▶ Work to complete
Without any pictures, the records below should be reproduced exactly.

[[ Given information open ]]

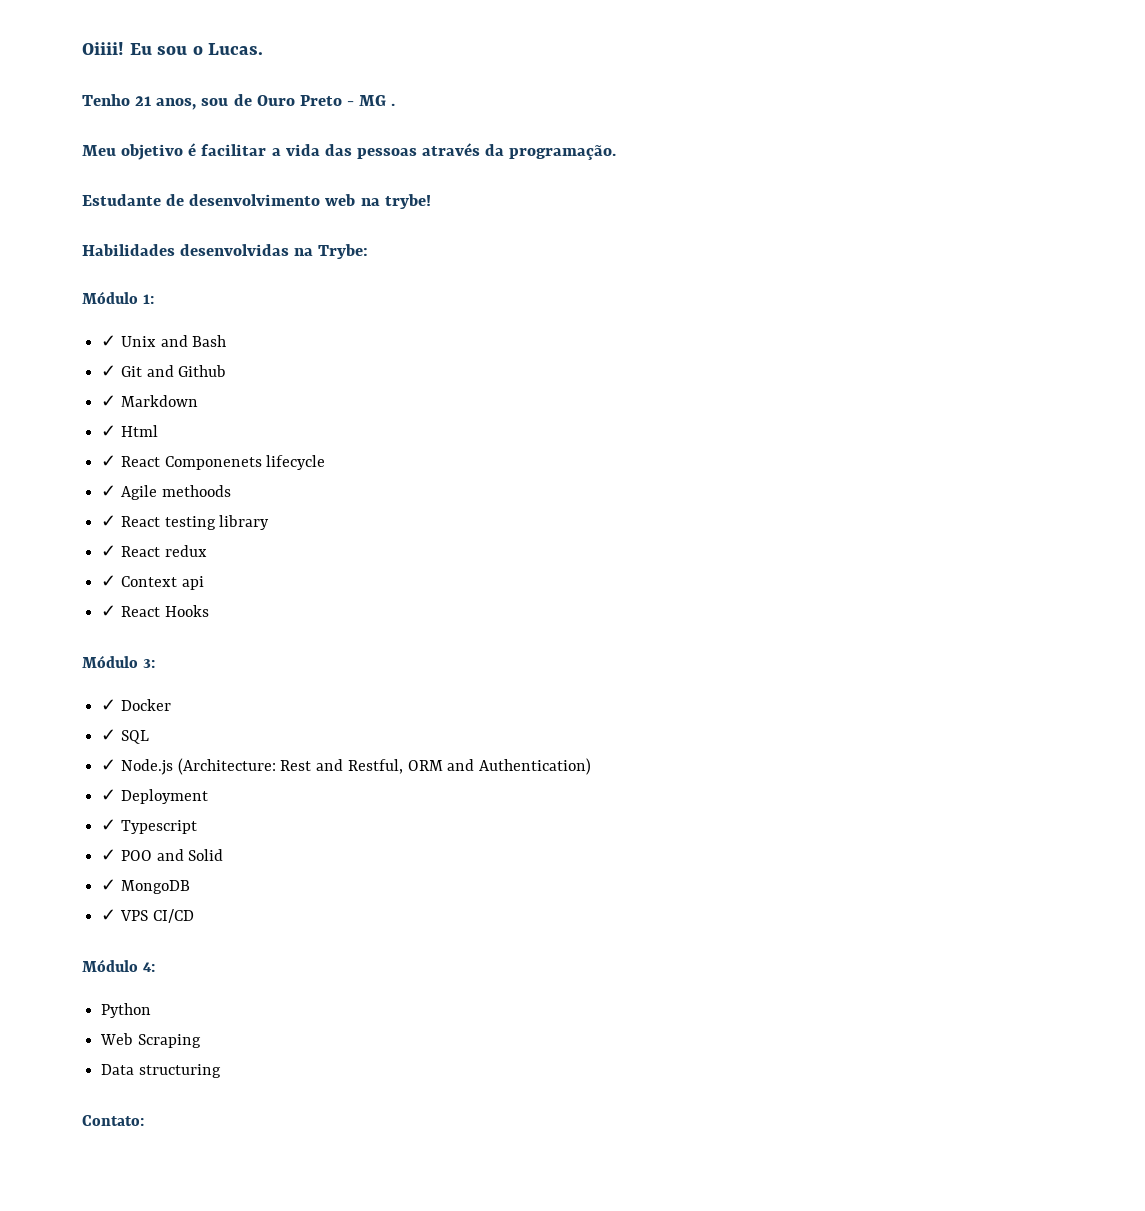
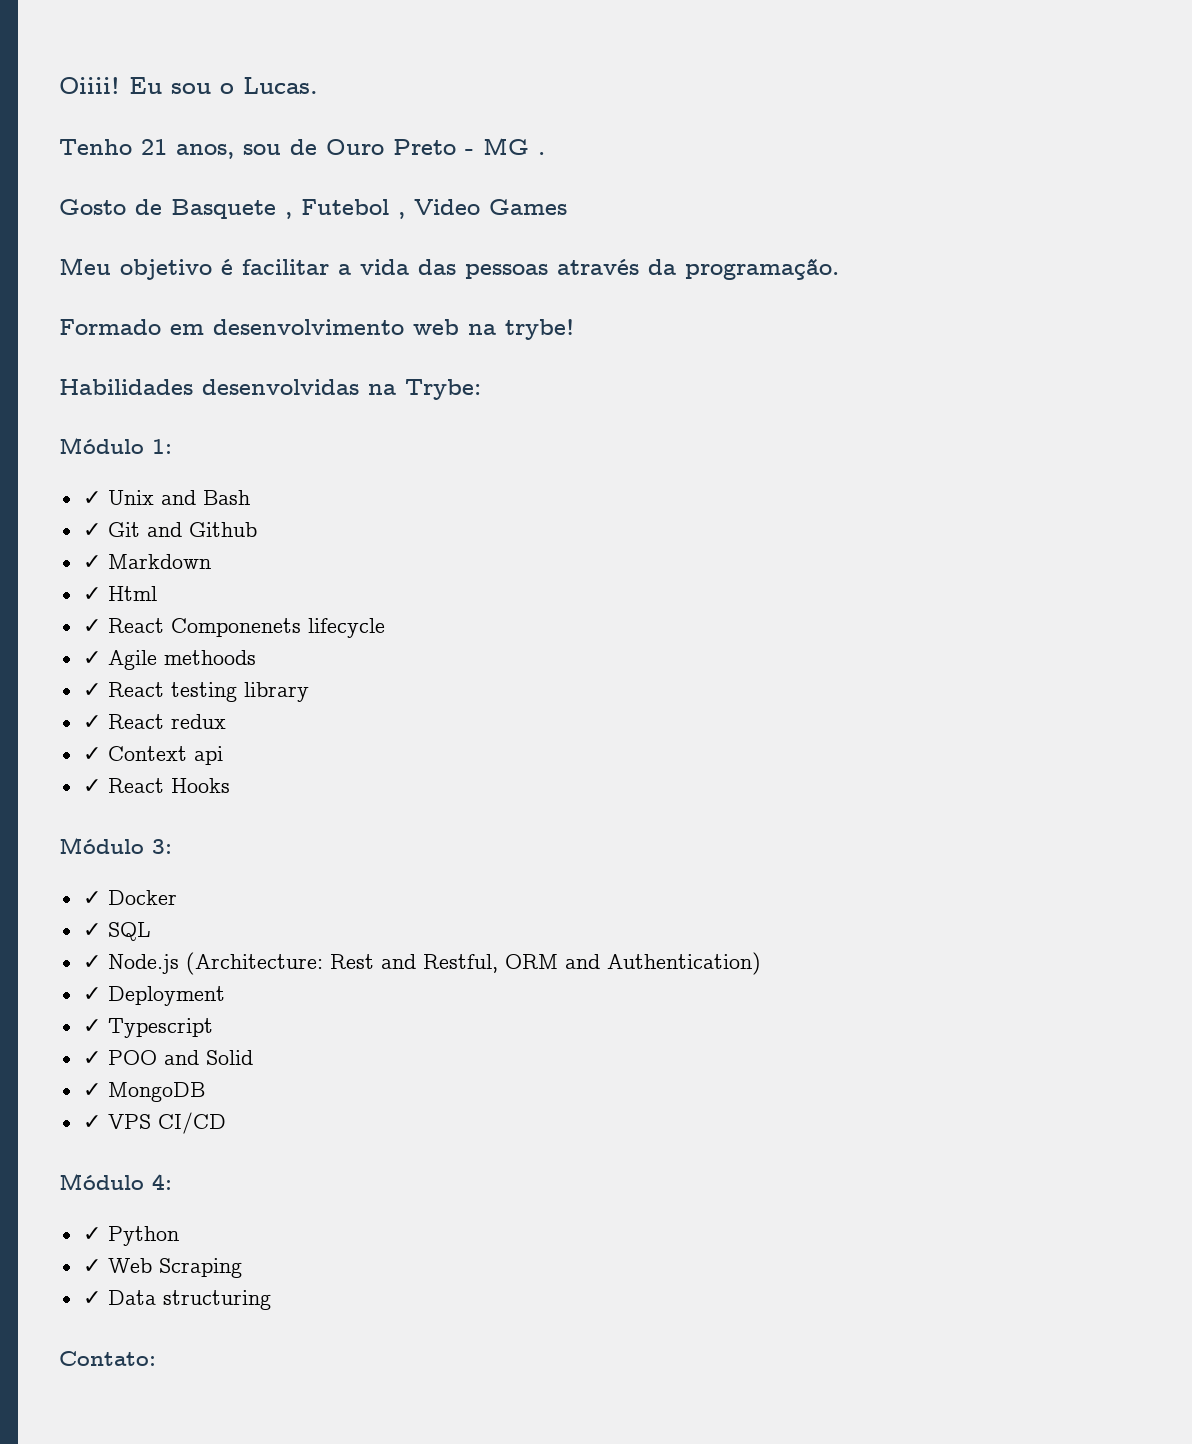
(396, 104) none -> [59,199,567,219] // Gosto de Basquete , Futebol , Video Games
[82,194,185,206] Estudante de -> [59,319,204,335] Formado em
(155, 967) none -> [82,1227,101,1241] ✓
(152, 1010) none -> [82,1259,101,1273] ✓
(201, 1041) none -> [82,1291,101,1305] ✓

[[ Given information closed ]]

▶ Solution below
(396, 104) none -> [59,199,567,219] // Gosto de Basquete , Futebol , Video Games
[82,194,185,206] Estudante de -> [59,319,204,335] Formado em
(155, 967) none -> [82,1227,101,1241] ✓
(152, 1010) none -> [82,1259,101,1273] ✓
(201, 1041) none -> [82,1291,101,1305] ✓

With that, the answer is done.